Cansado. Esa era la palabra que mejor definía mi estado de ánimo en ese momento. Ese día no esperaba nada más que relajarme un poco, pero ya en las primeras horas del día me di cuenta de que iba a ser imposible. Las tareas atrasadas se acumulaban, sin que yo pudiera hacer demasiado.
En realidad, se acumulaban porque yo no hacía demasiado. Pero nadie tenía que enterarse de eso.
Una sensación de somnolencia se apoderaba de mis ojos, pero creía tenerlo dominado. Estaba en ese momento en el que me debatía sobre si irme a dormir o no, cuando de pronto, el primer acorde sonó.
Me sorprendí un poco, tengo que decirlo. Al principio, era como un órgano suave, un sonido que se expandía por todo el espacio de mi cuarto, inundando mis oídos. No sabía de dónde venía ni adonde iba. Pero iba creciendo, aumentando mi expectativa.

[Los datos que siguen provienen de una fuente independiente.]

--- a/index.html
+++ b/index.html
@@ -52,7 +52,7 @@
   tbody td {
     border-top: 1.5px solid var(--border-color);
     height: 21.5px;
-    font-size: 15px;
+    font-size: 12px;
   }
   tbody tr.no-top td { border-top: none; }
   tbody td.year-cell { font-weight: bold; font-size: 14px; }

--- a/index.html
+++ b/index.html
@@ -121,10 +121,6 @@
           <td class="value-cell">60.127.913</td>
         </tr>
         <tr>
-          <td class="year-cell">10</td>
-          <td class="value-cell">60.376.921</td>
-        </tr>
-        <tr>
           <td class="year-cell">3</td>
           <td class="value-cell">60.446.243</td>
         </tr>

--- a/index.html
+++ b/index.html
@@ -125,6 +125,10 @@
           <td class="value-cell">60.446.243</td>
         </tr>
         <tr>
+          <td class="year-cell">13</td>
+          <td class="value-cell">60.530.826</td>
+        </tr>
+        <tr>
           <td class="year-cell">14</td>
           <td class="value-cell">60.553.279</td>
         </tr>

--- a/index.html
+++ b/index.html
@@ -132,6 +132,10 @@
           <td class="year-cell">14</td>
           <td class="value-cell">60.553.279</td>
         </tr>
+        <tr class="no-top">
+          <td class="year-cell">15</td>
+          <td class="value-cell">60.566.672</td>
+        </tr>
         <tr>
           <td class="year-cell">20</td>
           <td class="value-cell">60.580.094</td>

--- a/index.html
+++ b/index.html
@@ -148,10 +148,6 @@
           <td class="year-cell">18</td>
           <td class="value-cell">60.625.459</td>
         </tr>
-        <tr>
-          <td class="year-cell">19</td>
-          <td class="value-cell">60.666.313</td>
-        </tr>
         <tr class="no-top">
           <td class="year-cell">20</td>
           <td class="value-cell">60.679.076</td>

De pronto, nuevas texturas se acoplaron al órgano inicial. Era un ritmo constante que explotó en luz.
Lo escuchaba. Era grandioso. Quise correr y esconderme, derribar las murallas que me encerraban. Tocar el fuego entre mis manos. Correr por calles sin nombre hasta perderme en mí mismo.
Todo mi mundo se vio abordado, quebrado. Y entendí que, esa noche, un nuevo rincón de alegría e introspección se había sumado a mi vida. Un momento que buscaría repetir una y otra vez. La canción que me acompañaría y definiría por siempre.